Encor n’est raisons
(R1911, L 102-7, MW 1524,1)

  1. Sources manuscrites

    K : Thierris de Soissons (295-296), notée ; I-IV
    O : Guillaume li Viniers (main moderne) (53 ro), notée; I-II
    M : Maistre W. li Viniers (106 vo), notée; I-V
    T : Maistre Willelmes (27 ro-vo), notée ; I-V
    a : Maistre Willelme (36 ro-vo), notée ; I-V
  1. Éditions antérieures

    • Winkler, chanson 17, p. 81-83 (texte de M)
    • Ménard, chanson XIII, p. 112-117 (texte de T)
    • Ulrix, chanson 9, p. 811-814 (texte de a)
    • Beck, chanson 129, p. 121 (texte de O)
  1. Classement des manuscrits / attribution de la chanson

    Les variantes permettent mal d'opérer un classement bien précis mais l'hypermétrie au v. 14, entre autres, suggère que MT et a font sous-groupes de la même famille. a s’oppose à MT à plusieurs reprises, s’accordant parfois avec K (v. 33, 34), parfois avec O (v. 2). O offre une version qui s'écarte souvent des autres mss, ce qui tendrait à confirmer l'affirmation de Meyer que ce manuscrit a emprunté un grand nombre de chansons à des recueils d'origine différente [1]. À l'exception de K, tous les mss s'accordent pour attribuer la chanson à Guillaume le Vinier. Dans K, le seul membre de la famille KNV à transmettre la chanson, elle suit 4 pièces attribuables à Thierry de Soissons qui, quant à elles, sont toutes transmises par KNV. O n’offre aucune indication d'attribution, les chansons étant classées par ordre alphabétique. Dans MT, notre chanson est située parmi une longue série de pièces attribuées à Guillaume le Vinier (même ordre dans les deux manuscrits) et a la donne également parmi d’autres chansons attribuées à Guillaume le Vinier. Tout compte fait, l'indication de K, contredite par MTa et O, doit être fautive.
  1. Établissement du texte

    Comme K omet la dernière strophe, nous avons suivi l'exemple de Ménard en choisissant comme texte de base la version de T, qui offre moins de fautes et d'omissions que M et a (ce dernier surtout étant entaché de nombreuses erreurs).

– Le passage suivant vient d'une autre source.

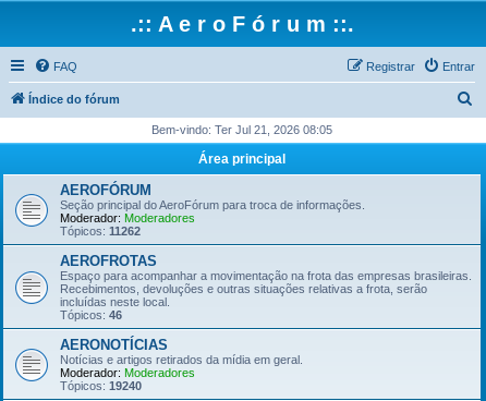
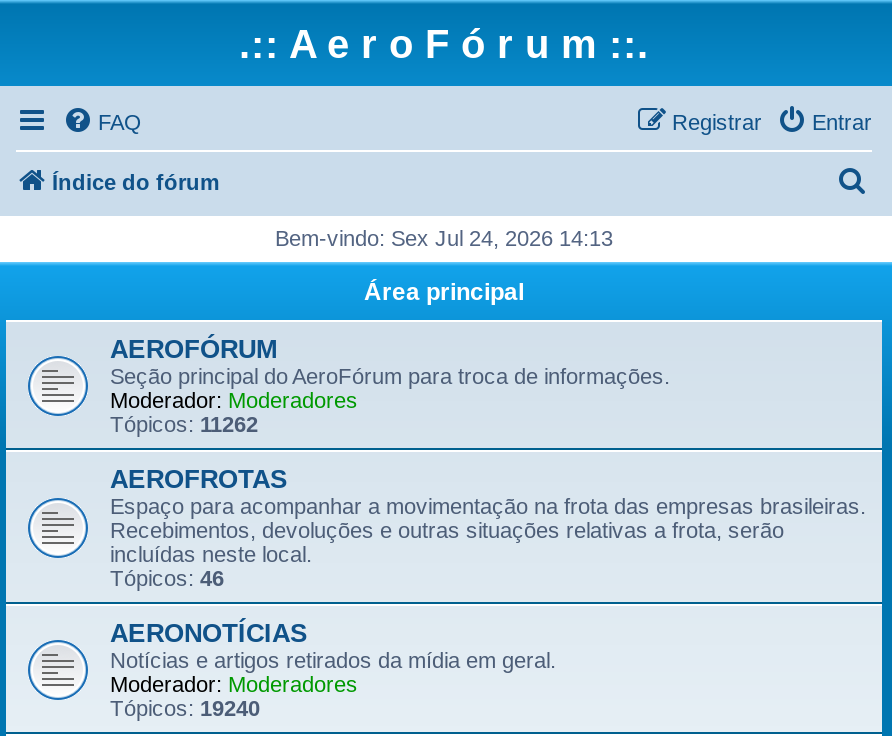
[151,123,332,136] Bem-vindo: Ter Jul 21, 2026 08:05 -> [275,226,613,250] Bem-vindo: Sex Jul 24, 2026 14:13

    Le mot raison au v. 1 (CS) fait atteinte à la rime et à la déclinaison. Bien que, selon Pope (§ 613) et  Meyer-Lübke (§ 221), le début de l'amuïssement du -s final remonte au 13ème siècle, on notera que tous les autres rimes en -ons ont reçu un -s  dans ce manuscrit. Ainsi, nous l’avons corrigé. Les v. 2/3 semblent avoir subi une perturbation au niveau de la rime, ainsi que le montre l'accord de KMT contre Oa au v. 2 et celui de KO contre MTa au v. 3. L'accord de Oa fait de leur variante une leçon privilégiée, qui nous semble préférable à la rime grammaticale assez banale de T.

    Ménard lit dit au v. 24 (qu'il corrige en die) et j'ai au v. 60, mais nous lisons bien die (image) et j'ans (image) .
  1. Interventions

    • v. 1 - raison : atteinte à la déclinaison et à la rime ; correction d'après OMa ;
    • v. 2 - finie : correction en faillie d'après Oa ;
    • v. 14 - vers hypermétrique ; correction d'après KO ;
    • v. 53 - vers hypermétrique ; correction d'après a ;
    • v. 60 - ans : forme inconnue ; correction en ai d'après M.
  1. Versification et stylistique

    Sept strophes hétérométriques de 12 vers en coblas unissonans. La charpente métrique est unique.
    Mélodie :  A B C A B C D E F G H I  
     Schéma :  a b c a b c c c b b c b (MW : 1)
      5 9' 6 5 9' 6 5 6 5' 5' 5 6' (MW : 1)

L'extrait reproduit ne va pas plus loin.